This case has been twice before this-Court. (2 Tex. R. 417; 8 Id. 135.) It appears now on different grounds from any assumed at the former trials. After •the cause was remanded a second time, the defendant pleaded the Statute of Limitations, and his infant son, William H. Young, intervened and pleaded property in himself, through Ms mother, to the negroes in controversy, and set up also the Statute of Limitations. His plea of the Statute was, on exception, stricken out; and on the trial, judgment went for plaintiff.
Various errors have been assigned. Of these I shall first *624consider the error which is the second in the order of assignment, viz: that the Court erred in excluding the testimony of Mrs. Rogers. The defendant insists that he was entitled to the benefit of this testimony, though not offered until the plaintiff had closed his rebutting testimony, on the ground of surprise at the variance between the rebutting proof of plaintiff and his admissions in the pleadings, as to the time of demand by plaintiff, of the slaves.

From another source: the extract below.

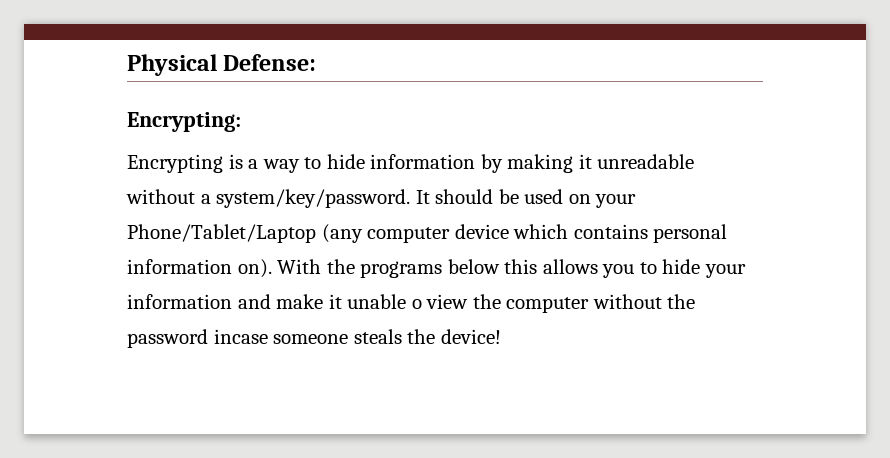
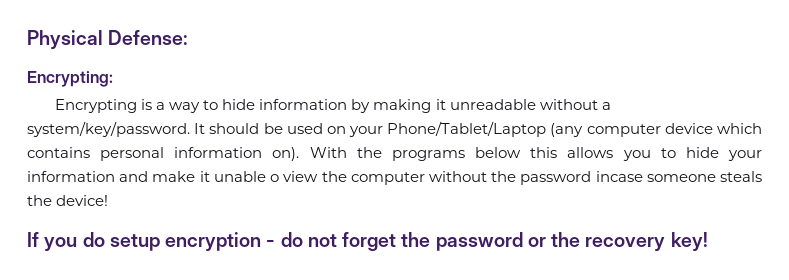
+ If you do setup encryption - do not forget the password or the recovery key!

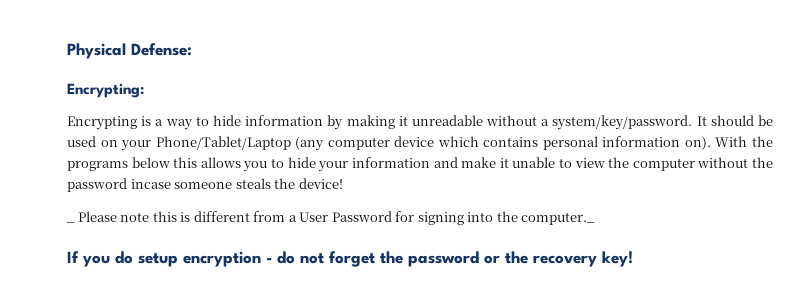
- With the programs below this allows you to hide your information and make it unable o view the computer without the password incase someone steals the device!
+ With the programs below this allows you to hide your information and make it unable to view the computer without the password incase someone steals the device!
+ _ Please note this is different from a User Password for signing into the computer._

The plaintiff, in the petition, had literally pursued the usual form of a declaration in detinue, with all its fictions and absurdities. Although, from the plaintiff’s replication, which should have been incorporated, by amendment, with the petition, it appears that the slaves were loaned to the defendant, to be re-delivered on request; and although it would be quite absurd for the plaintiff to demand a return of the slaves on the day he had loaned them, yet such is the usual form of allegation in detinue. The pleadings, under our system should state facts truly, and the plaintiff made some attempt at this, by stating the time of delivery to the defendant, as it existed, dating it from the bill of sale. His misfortune was in attempting to commingle the fictions of the Common Law system of pleading, with the actual facts as they should be averred under our system. It would have been better to pursue the one or the other—either state the facts as they existed or were susceptible of proof, or state the whole transaction fictitiously, not only the time of the demand by plaintiff and refusal by defendant, but also the time of the original delivery to defendant, so as to bring the whole within the Statute of Limitations. But by stating the actual fact as to the time of delivery to defendant, and then by following the fictions of form stating the demand and refusal as accurring also on the same day, the plaintiff shows by his own averments, that his cause of action was barred by the Statute, as the action was not commenced for ¡some years afterwards. It would, however, be somewhat too severe, to condemn a party to the loss of his rights, for attempting to pursue an incongruous fiction, and following that *625only in the part which operated to his prejudice; yet, although the Court would allow him to establish, by proof, the time of demand and refusal, so as to bring his case out of the bar of the Statute, his admission by his pleading would relieve the defendant from the necessity of offering proof in the first place to sustain the plea of limitation. The demand and refusal had been averred to be several years before the commencement of the action, sufficient to operate as a bar, and until the plaintiff offered proof that in fact the demand had not been made, or in other words, that the adverse possession had not commenced at the time averred, but afterwards, it was not incumbent on the defendant to adduce his proof.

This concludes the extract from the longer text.